Start of Block

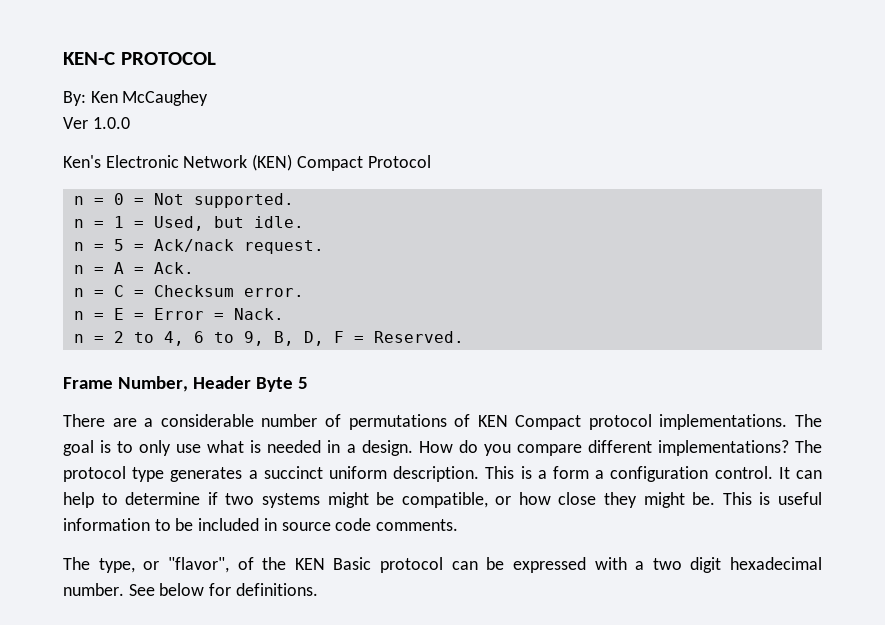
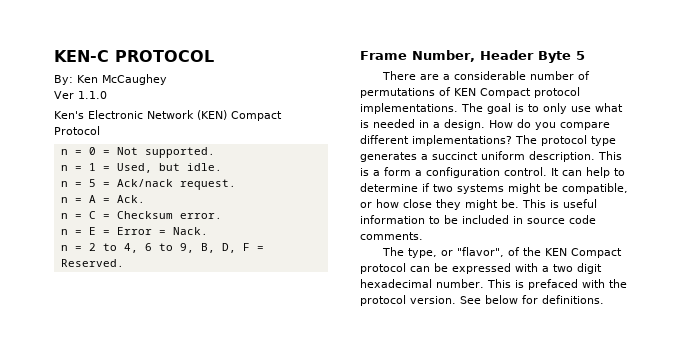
- Ver 1.0.0
+ Ver 1.1.0
- The type, or "flavor", of the KEN Basic protocol can be expressed with a two digit hexadecimal number.
+ The type, or "flavor", of the KEN Compact protocol can be expressed with a two digit hexadecimal number.
+ This is prefaced with the protocol version.

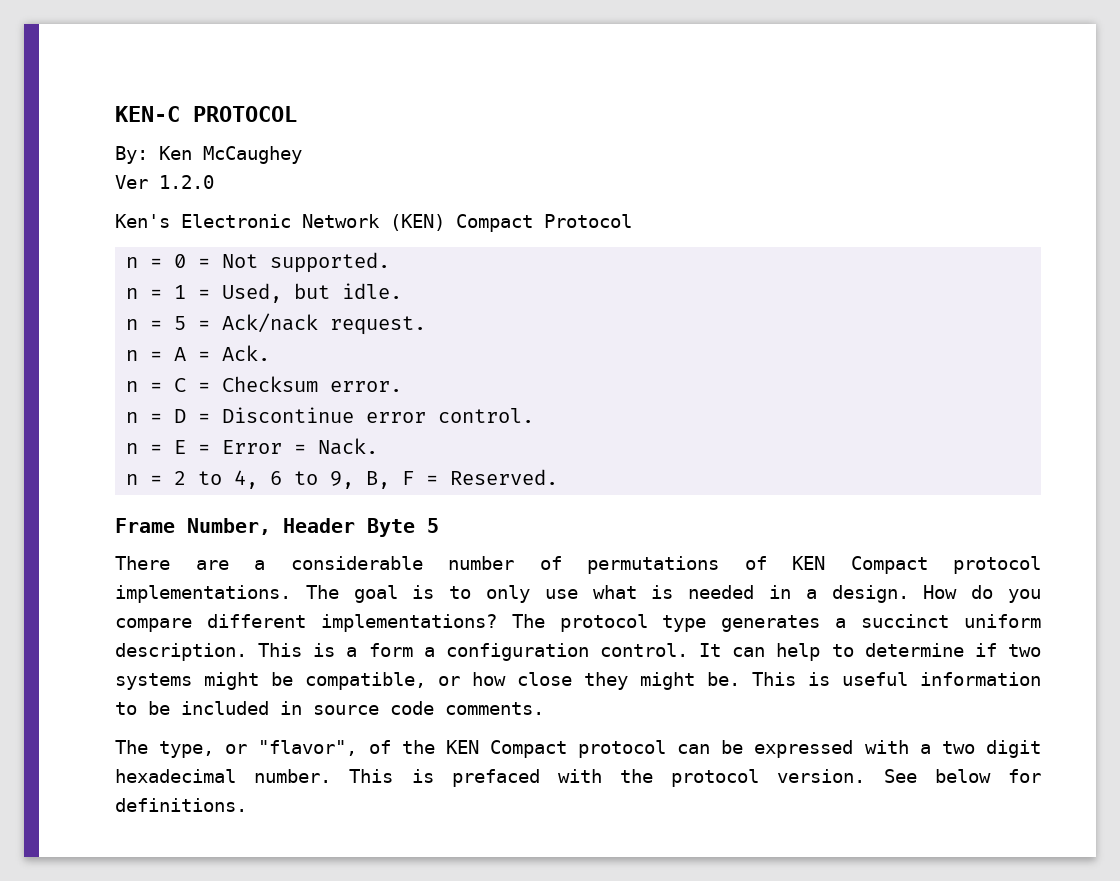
- Ver 1.1.0
+ Ver 1.2.0
+ n = D = Discontinue error control.
- n = 2 to 4, 6 to 9, B, D, F = Reserved.
+ n = 2 to 4, 6 to 9, B, F = Reserved.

End of Block

What to do: Once the line containing "Discontinue error control." is found in the listing above, set down that line and every line after it, exactly.

Exercise answer:
+ n = D = Discontinue error control.
- n = 2 to 4, 6 to 9, B, D, F = Reserved.
+ n = 2 to 4, 6 to 9, B, F = Reserved.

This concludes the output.